読者です 読者をやめる 読者になる 読者になる

男が孕んだ話

男が女に変わる話、あるいはその逆は多々ありますが、『捜神記』を読んでいたら巻十四に男が男のまま孕む話が載っていて、非常におどろきました。

 東晋、元帝の頃、任谷(じんこく)という男が畑仕事の途中、木陰で休んでいると、突然羽衣を着た男が現れて、谷を犯した。事が終わるとすぐに消え去って行方も知れない。その後谷の腹は大きくなり、月満ちて子どもが生まれそうになったとき、羽衣の男がまた現れた。刀で下腹を切り開き、蛇の子を取り出して立ち去った。

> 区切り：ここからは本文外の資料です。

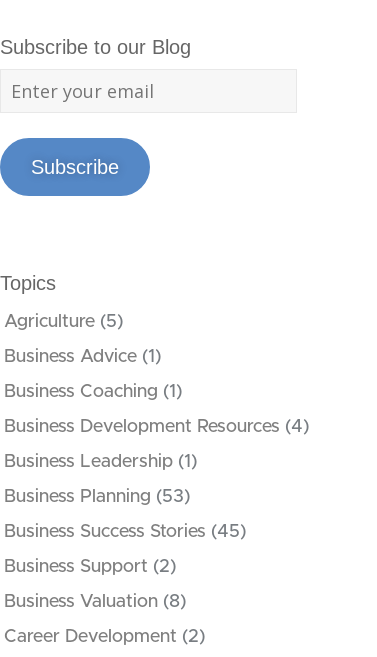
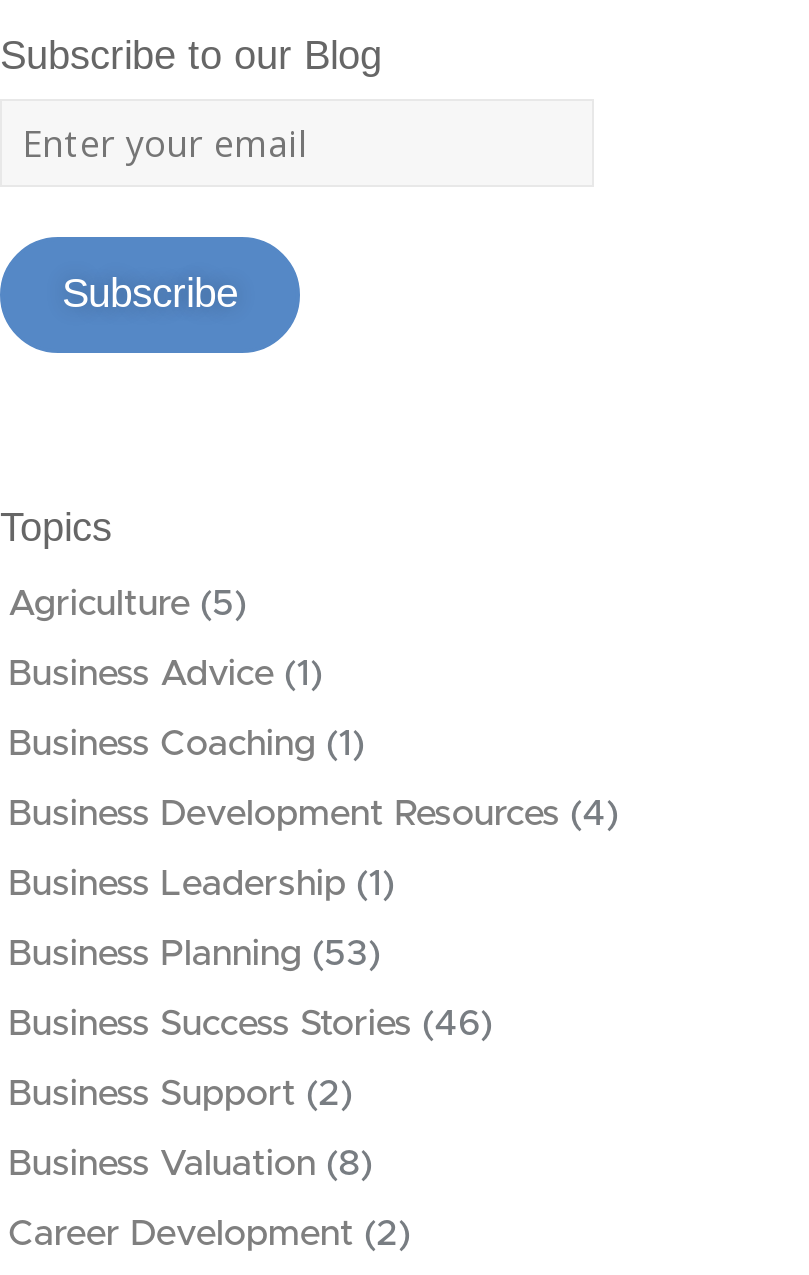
- Business Success Stories (45)
+ Business Success Stories (46)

女に変じて子どもを産んだ話のほうがまだ「ノーマル」のようにおもえます。「羽衣の人」と言えば、日本人はすぐに天女を連想しますが、「天から降りてきた」とは書かれていません。つまり天人とはいえないようです。

羽衣の男の目的は明白で、自分の子どもを得ることです。ならば、なぜ孕ませる相手が男でなくてはならないのか。陰陽からかんがえれば、陽×陰であれば天道に則った子どもが産まれますが、この場合陽×陽ということは、産まれる子どもは異常、異形ということになります。羽衣の男は蛇を孕ませねばならないので、女ではダメなのでしょう。男は天界の者ではないために、竜ではなく蛇なのか、とおもいました。つまり、蛇が羽衣を着て人間に化けた、ということなのですね、たぶん!

孕んだ男のほうは、女に変わることもなく、この事件のために去勢されて宮中に入れられることになったそうです。